I guess worth is subjective. I have the JH Audio JH16s. Love everything about them. They reproduce tones beautifully.
They were expensive. But I'm not sad or angry that I spent the money.
Prior to that I had a pair of Alien Ears that cost $500 at the time. I thought they were fine. But the JHs are vastly superior.
Not sure how they compare to the UE5s. Maybe they are twice as good. Maybe they are three times as good.
It seems like you have already tried what I would suggest to fix a muddy mix. Panning is the magic that makes the IEM mix work.
Is there a specific aspect of the mix that you find muddy? Bass guitar? Vocals?
I know I have to specifically eq the bass guitar in our IEM mixes to keep it from being boomy and overtaking the mix. Not sure if you have the ability to do so, though. But cutting the lows on the bass guitar can help it find a place in your ears.
 

chris

Legend!
So I already have a pair of Ultimate Ears UE 5, which is a two driver configuration. Anyone here have experience with some of the high end stuff like UE 18+ or JH Audio Roxanne? As far as the guitar tones, I’m already pretty happy with the sound. It’s the full band mix that seems to always be muddy, even with EQ and panning. Wondering if more drivers helps with the sonic space. Thanks for any input!
have you EQ'd your IEM send to reduce low frequencies?
 

steadystate

Fractal Fanatic
I run my cheap IEMs through a cheap graphic eq to tame the low mids and slightly bump the highs. They are well balanced and clear with the eq. For me, expensive IEMs are not worth it for gigging. The acoustic bleed from the drums and FOH negate the fine detail that high end IEMs provide.
 

Muad'zin

Fractal Fanatic
I run my cheap IEMs through a cheap graphic eq to tame the low mids and slightly bump the highs. They are well balanced and clear with the eq. For me, expensive IEMs are not worth it for gigging. The acoustic bleed from the drums and FOH negate the fine detail that high end IEMs provide.
How cheap are they and what EQ do you use?
 

TrickRichards

Inspired
I guess worth is subjective. I have the JH Audio JH16s. Love everything about them. They reproduce tones beautifully.
They were expensive. But I'm not sad or angry that I spent the money.
Prior to that I had a pair of Alien Ears that cost $500 at the time. I thought they were fine. But the JHs are vastly superior.
Not sure how they compare to the UE5s. Maybe they are twice as good. Maybe they are three times as good.
It seems like you have already tried what I would suggest to fix a muddy mix. Panning is the magic that makes the IEM mix work.
Is there a specific aspect of the mix that you find muddy? Bass guitar? Vocals?
I know I have to specifically eq the bass guitar in our IEM mixes to keep it from being boomy and overtaking the mix. Not sure if you have the ability to do so, though. But cutting the lows on the bass guitar can help it find a place in your ears.

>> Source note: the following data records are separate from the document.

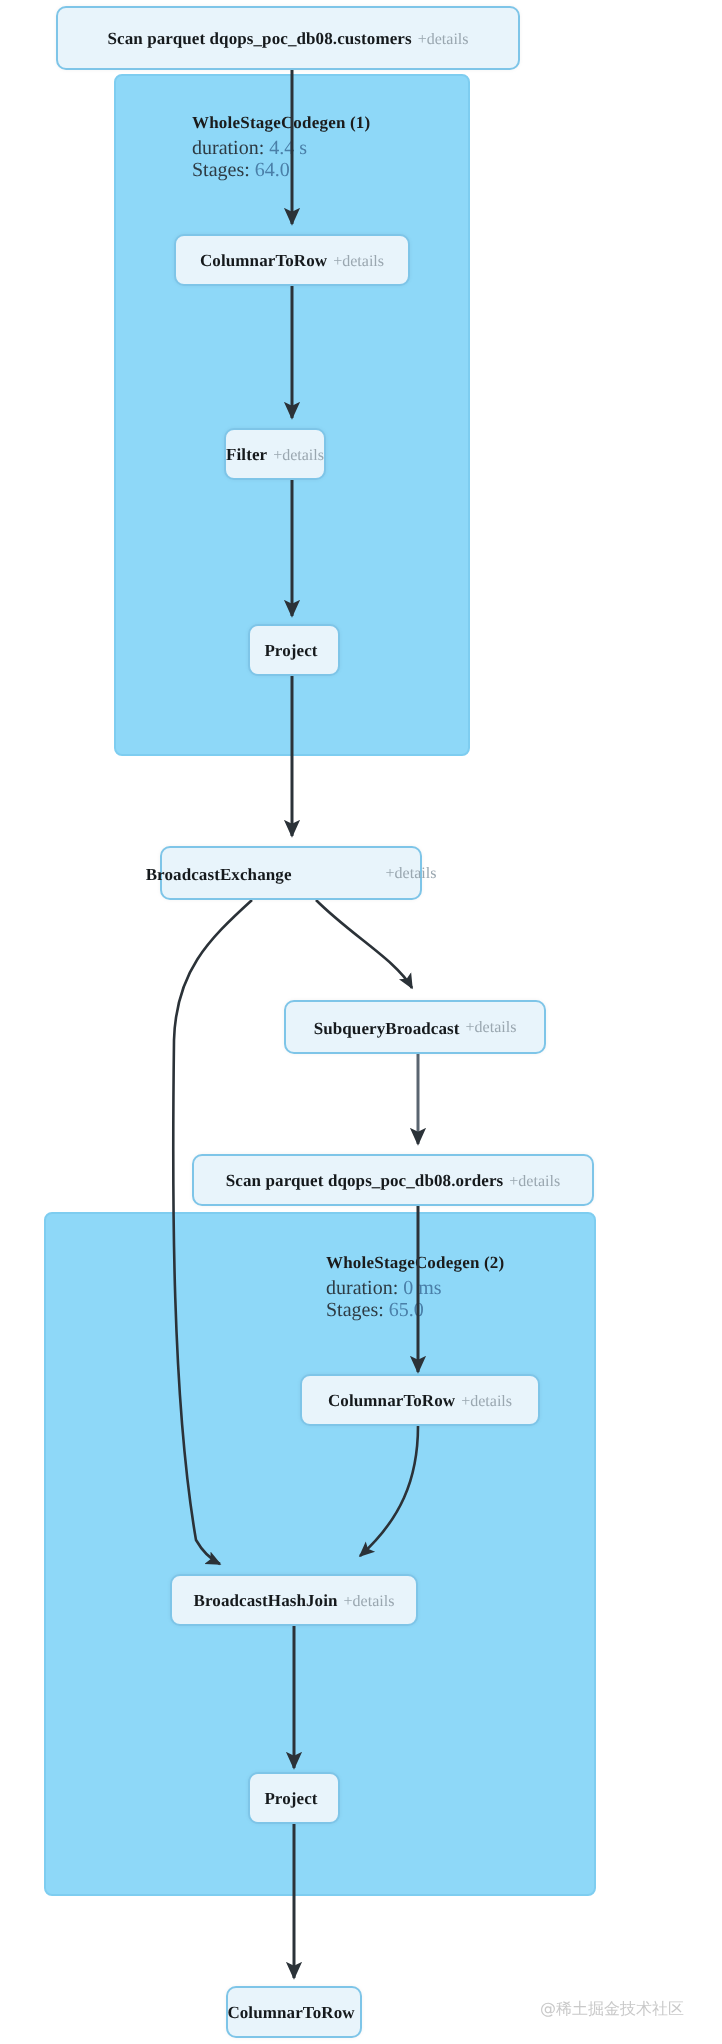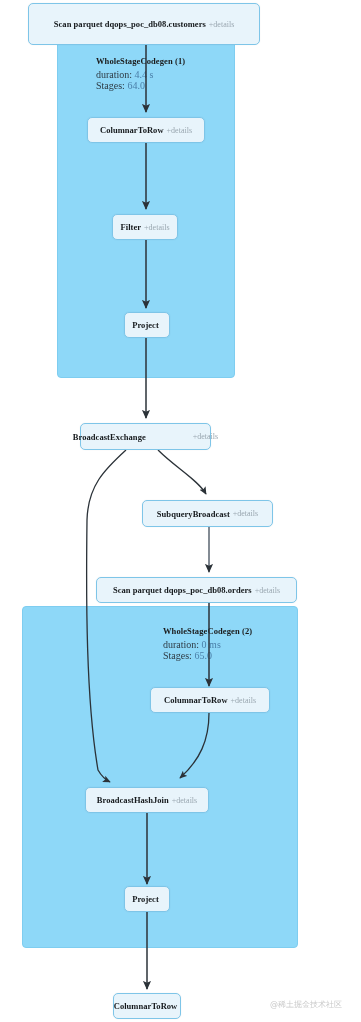"Scan parquet dqops_poc_db08.customers" div.node { height: 42px -> 32px }
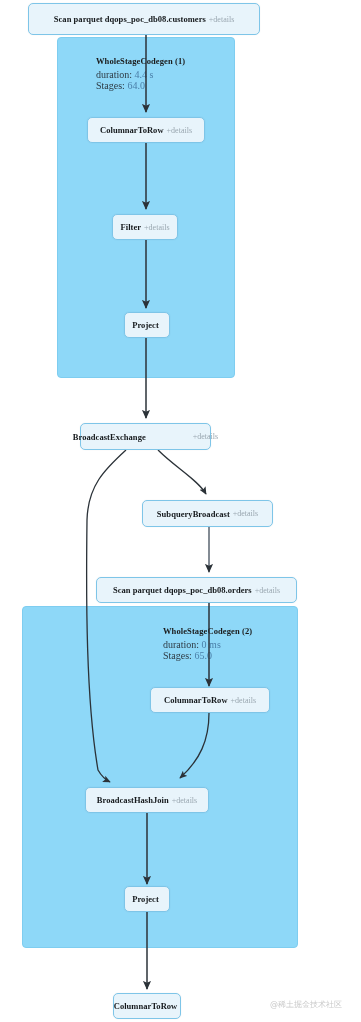"Filter" div.node { width: 66px -> 51px }
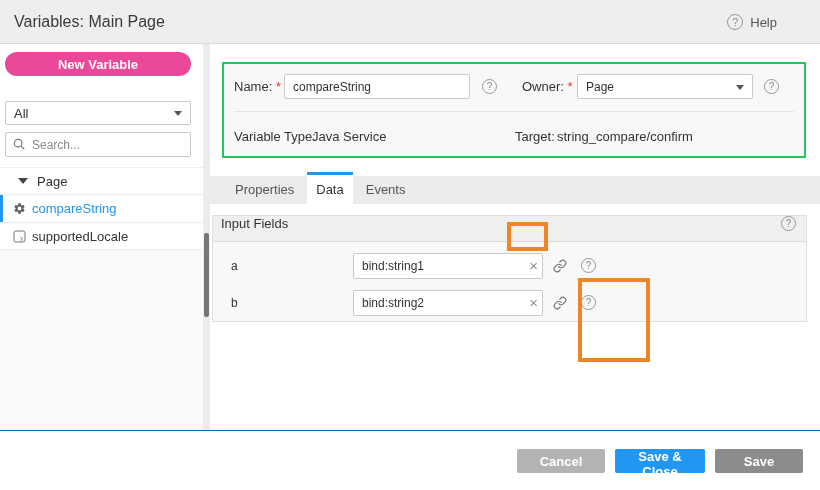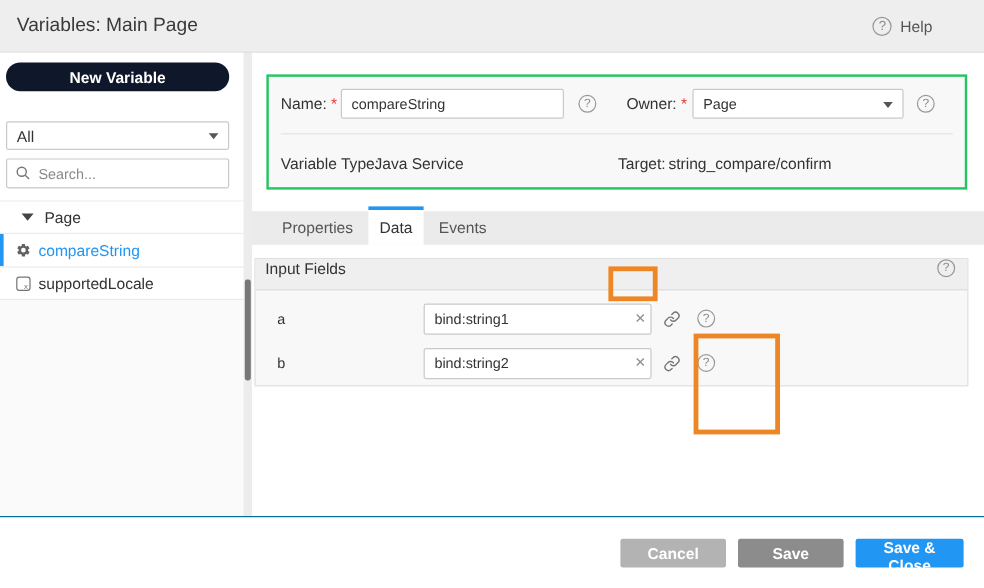"New Variable" .btn-new-variable { background: #0f172a -> #ec4899 }
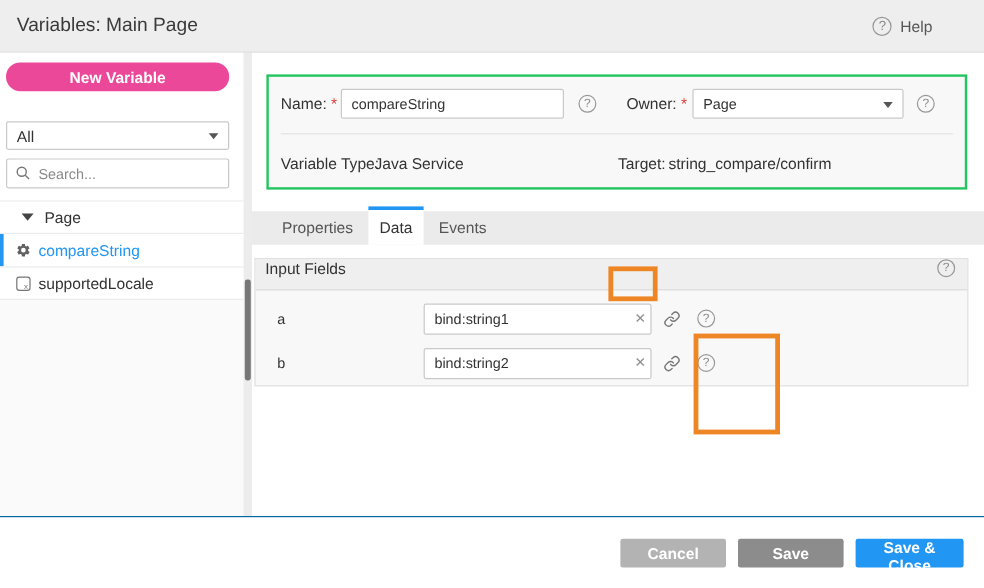"Save" button.f-btn { order: before "Save & Close" -> after "Save & Close" }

Good to hear from someone that uses the JH16’s.

Regarding the muddy mix, I play in a large band with vocals, bass, keys, drums, congas, sax, trombone, and at times drums samples like 808’s. By far the most challenging aspect is getting the keys and bass to work where I can really hear both clearly. Sometimes my guitar solos sound a little too buried as well. And all my tones have strong mids. I don’t have much of the drums in my mix, I get plenty of bleed through my vocal mic. Sometimes I’ll add a little kick. As for EQ, I set a HPF at around 80Hz and also cut a little at 100 and 240. The instruments are also EQ’d a bit individually. Nothing major, mostly subtractive EQ to avoid masking. in the stereo spread, the only thing that’s hard panned is my guitar. The bass and vocals are centered, kick just slightly off center, keys at 10 o’clock, horns 2 o’clock, percussion 3 o’clock. Would love to hear any feedback about how others might go about this. My thinking was that it might just be too much in the sonic spectrum for two driver IEM. Maybe I’m just missing something...
 

RoketRdr

Inspired
The acoustic bleed from the drums and FOH negate the fine detail that high end IEMs provide.

That is completely untrue. There is a night and day difference between cheap and high end IEM's with the latter doing a far more amazing job at shutting out any ambient noise and producing clarity especially with the "fitted" units. Cheap units are better than high end units? Not even close.
 

RoketRdr

Inspired
Good to hear from someone that uses the JH16’s.

Regarding the muddy mix, I play in a large band with vocals, bass, keys, drums, congas, sax, trombone, and at times drums samples like 808’s. By far the most challenging aspect is getting the keys and bass to work where I can really hear both clearly. Sometimes my guitar solos sound a little too buried as well. And all my tones have strong mids. I don’t have much of the drums in my mix, I get plenty of bleed through my vocal mic. Sometimes I’ll add a little kick. As for EQ, I set a HPF at around 80Hz and also cut a little at 100 and 240. The instruments are also EQ’d a bit individually. Nothing major, mostly subtractive EQ to avoid masking. in the stereo spread, the only thing that’s hard panned is my guitar. The bass and vocals are centered, kick just slightly off center, keys at 10 o’clock, horns 2 o’clock, percussion 3 o’clock. Would love to hear any feedback about how others might go about this. My thinking was that it might just be too much in the sonic spectrum for two driver IEM. Maybe I’m just missing something...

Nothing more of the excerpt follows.